Abstract

Congenital erythropoietic porphyria (CEP) is a recessive autosomal disorder characterized by a deficiency in uroporphyrinogen III synthase (UROS), the fourth enzyme of the heme biosynthetic pathway. The severity of the disease, the lack of specific treatment except for allogenic bone marrow transplantation (BMT) and the knowledge of the molecular lesions are strong arguments towards gene therapy. We have recently developed a knock-in mouse model of CEP (Ged et al., Genomics, 2006) in order to evaluate the feasibility of gene therapy in haematopoietic stem cells (HSCs).

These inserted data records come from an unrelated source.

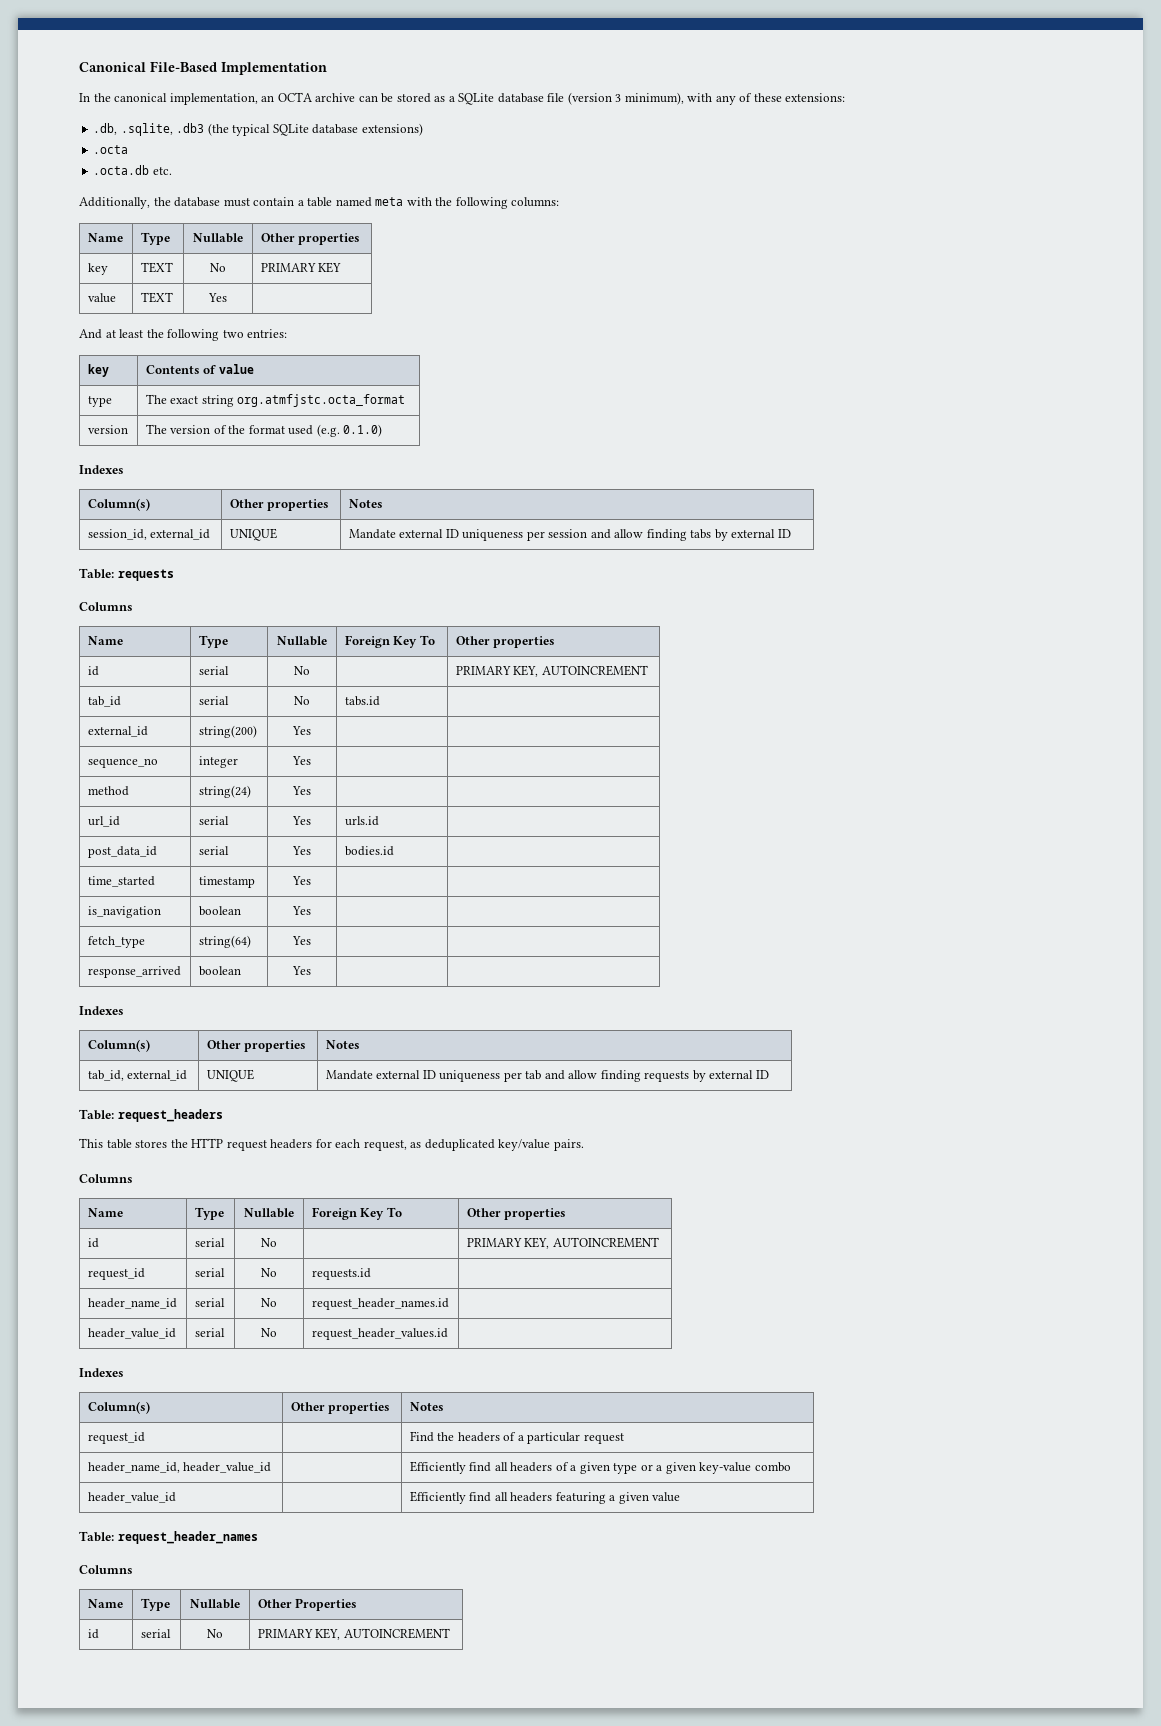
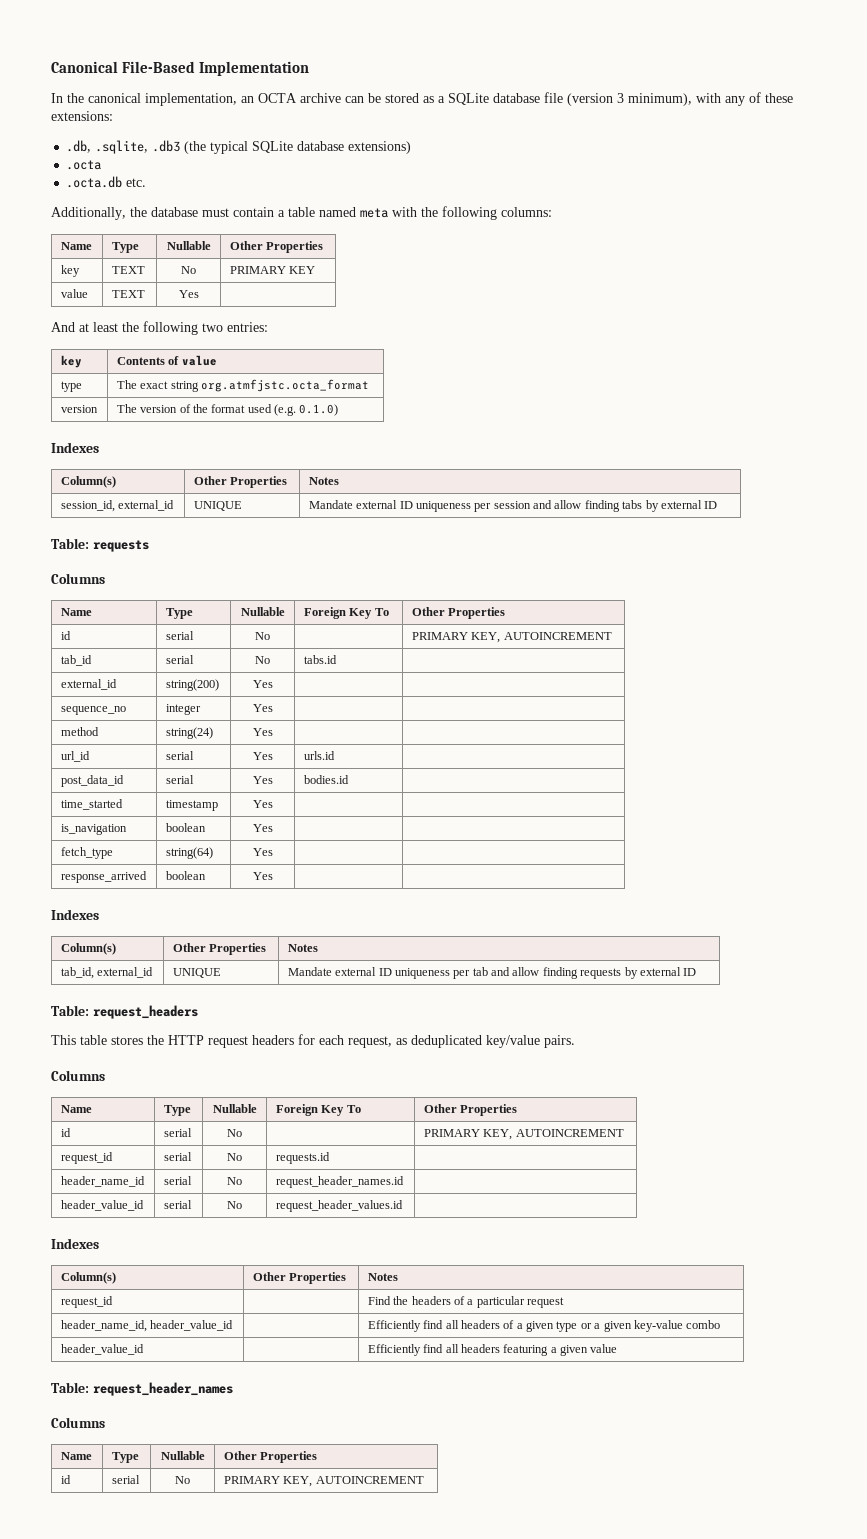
  Additionally, the database must contain a table named meta with the following columns:
- Name | Type | Nullable | Other properties
+ Name | Type | Nullable | Other Properties
  version | The version of the format used (e.g. 0.1.0)
  Indexes
- Column(s) | Other properties | Notes
+ Column(s) | Other Properties | Notes
  Table: requests
  Columns
- Name | Type | Nullable | Foreign Key To | Other properties
+ Name | Type | Nullable | Foreign Key To | Other Properties
  response_arrived | boolean | Yes | |
  Indexes
- Column(s) | Other properties | Notes
+ Column(s) | Other Properties | Notes
  This table stores the HTTP request headers for each request, as deduplicated key/value pairs.
  Columns
- Name | Type | Nullable | Foreign Key To | Other properties
+ Name | Type | Nullable | Foreign Key To | Other Properties
  header_value_id | serial | No | request_header_values.id |
  Indexes
- Column(s) | Other properties | Notes
+ Column(s) | Other Properties | Notes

This novel mouse model closely mimics the CEP disease in humans (porphyrins accumulation in urine, blood and spleen, erythrodontia, moderate photosensitivity, hepatosplenomegaly, and haemolytic anaemia). Here we develop a self-inactivating lentiviral vector containing human UROS cDNA driven by the human ankyrin-1/b-globin HS-40 chimeric erythroid promoter/enhancer. Murine HSCs from CEP donor mice were transduced by the erythroid-specific lentiviral vector and injected them into CEP recipient mice conditioned with high doses of busulfan. We observed a high transduction efficiency of HSCs (88 |[plusmn]| 14% PCR+ CFC, 20 weeks after BMT) resulting in an effective gene therapy of primary recipient CEP mice without any selectable system. A full restoration of enzymatic activity in BM, spleen and peripheral blood cells was obtained (2 fold increased UROS activity versus normal mice) resulting in skin photosensitivity correction and disappearance of splenomegaly. Furthermore, we observed a dramatic decrease of porphyrin accumulation in red blood cells (RBCs) and urines as well as a full correction of haemolytic anemia. In addition, a complete disappearance of fluorescent RBCs (fluorocytes) was observed by FACS. We are currently investigated the existence of a natural selective advantage of corrected cells in CEP mice. We demonstrate for the first time the high efficiency of HSCs gene therapy using a SIN erythroid-specific lentiviral vector in a murine model of CEP. This study forms the basis of gene therapy clinical trial for this severe congenital erythropoietic porphyria disease.